Your output should be the lines from the one containing "padding: 13px 16px" through the last line below, both ends included, exactly as written and free of pictures.

Segment Start: DATA PROVIDED

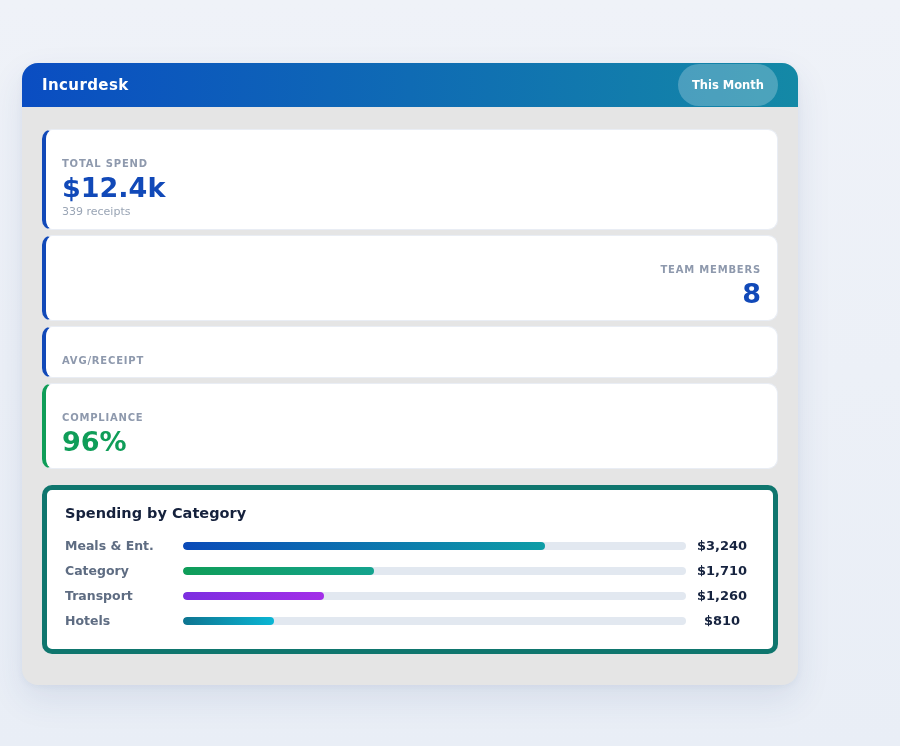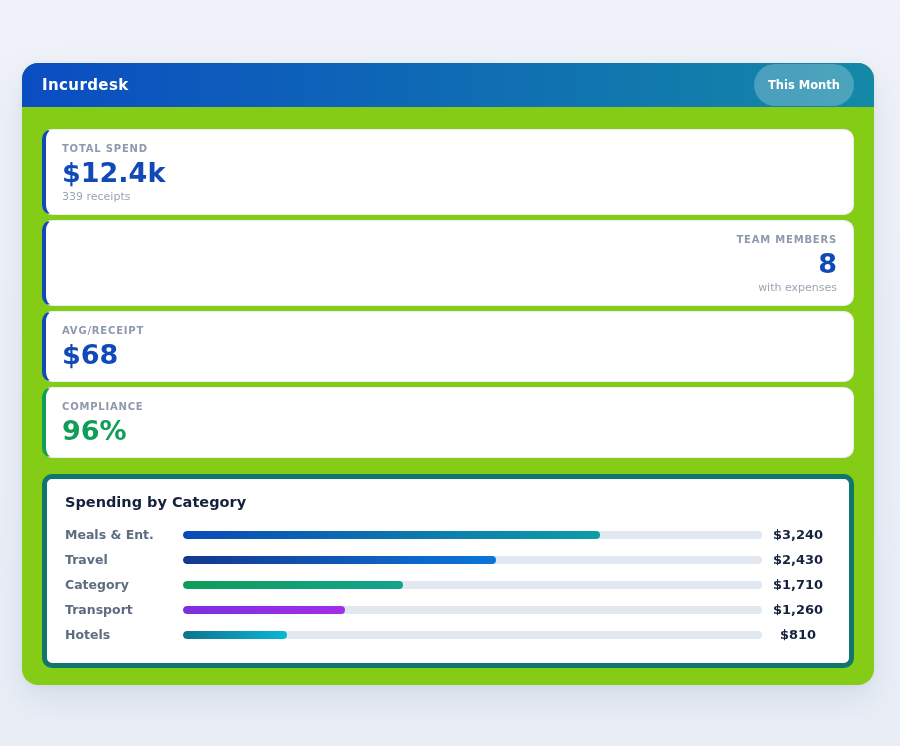"Incurdesk" .panel { background: #84cc16 -> #e5e5e5; width: 852px -> 776px }
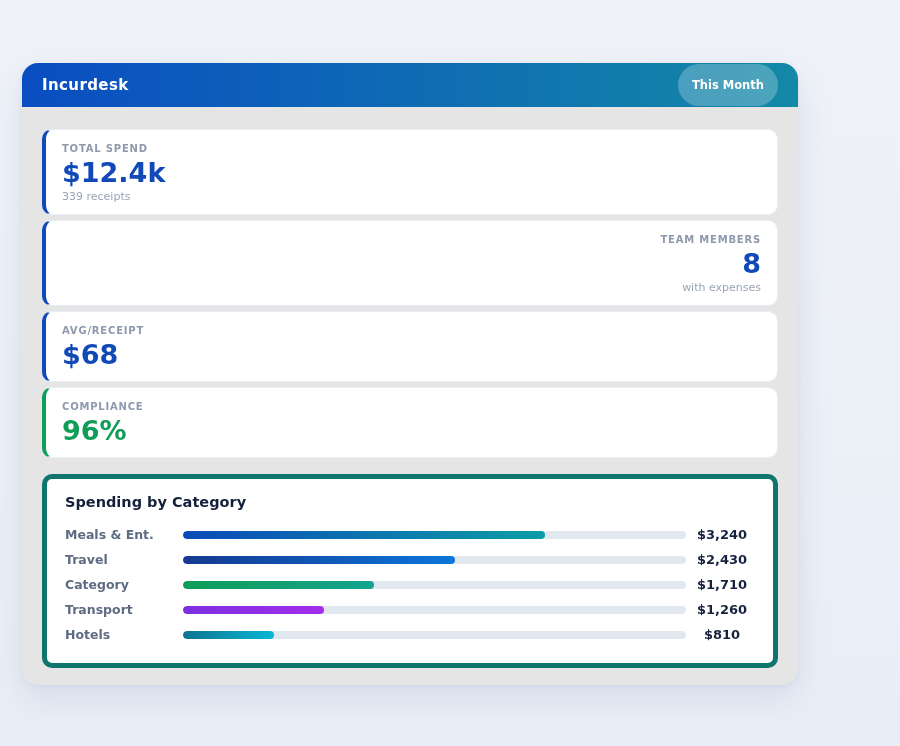"TOTAL SPEND" .stat-card { padding: 13px 16px 11px 16px -> 28px 16px 11px 16px }
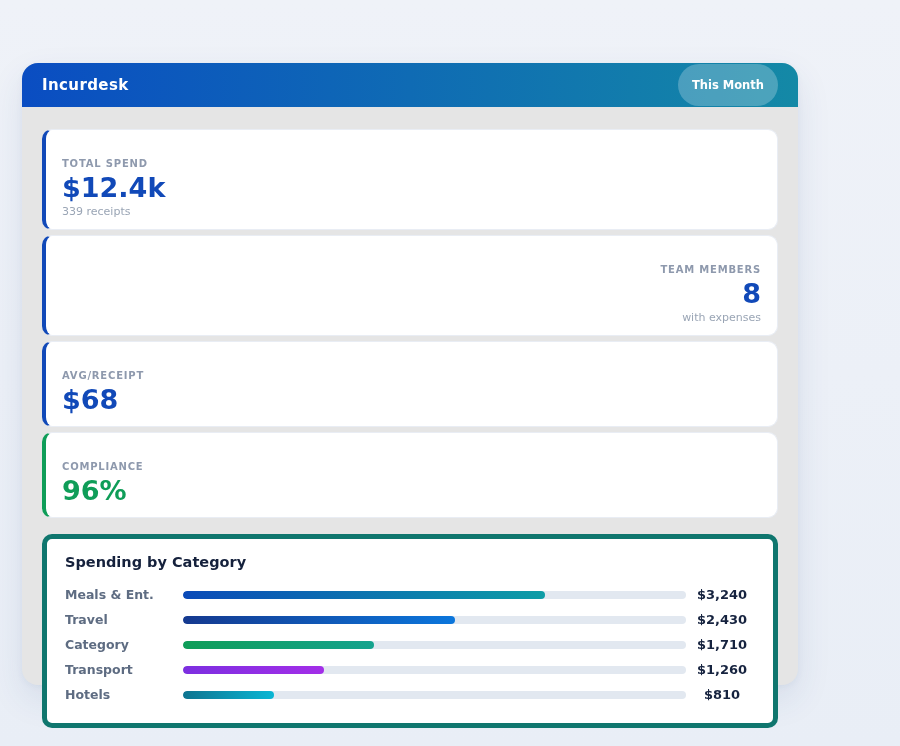"with expenses" div.stat-sub { html: <div>with expenses</div> -> none }
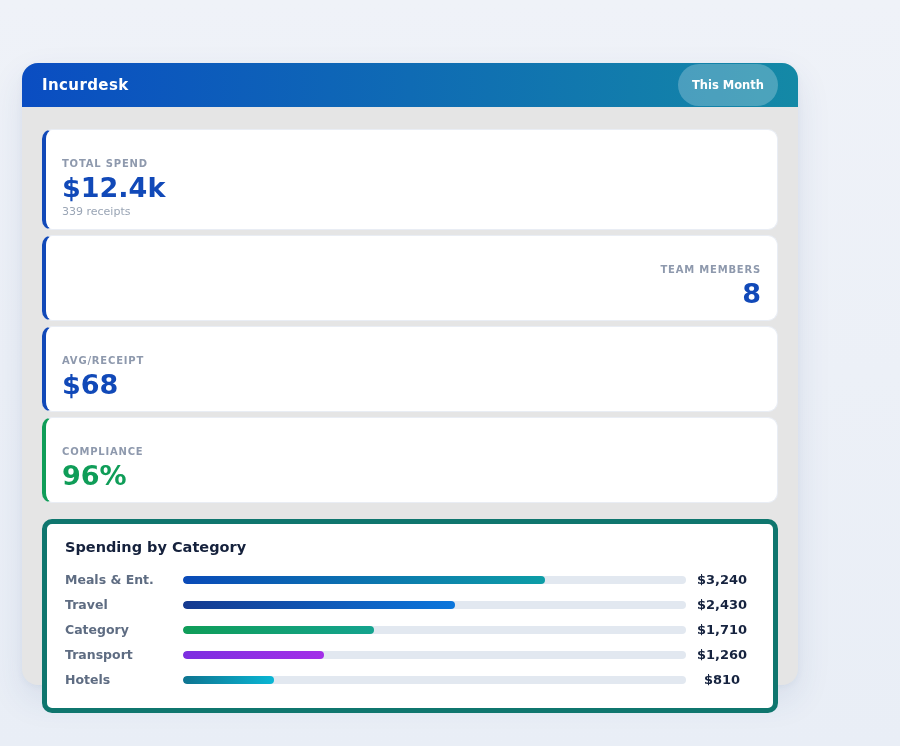"$68" div.stat-value { html: <div>$68</div> -> none }
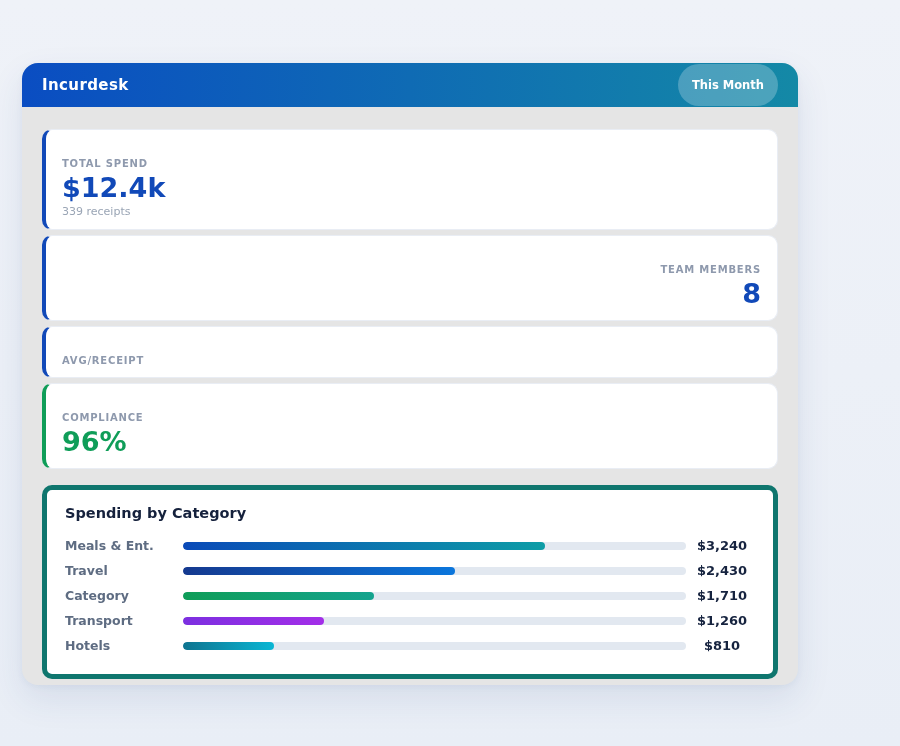"Travel" div.spend-row { html: <div> <div>Travel</div> <div> <div></div> </div> <div>$2,430</div> </div> -> none }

Segment End: DATA PROVIDED

WRITTEN RESPONSE →
"TOTAL SPEND" .stat-card { padding: 13px 16px 11px 16px -> 28px 16px 11px 16px }
"with expenses" div.stat-sub { html: <div>with expenses</div> -> none }
"$68" div.stat-value { html: <div>$68</div> -> none }
"Travel" div.spend-row { html: <div> <div>Travel</div> <div> <div></div> </div> <div>$2,430</div> </div> -> none }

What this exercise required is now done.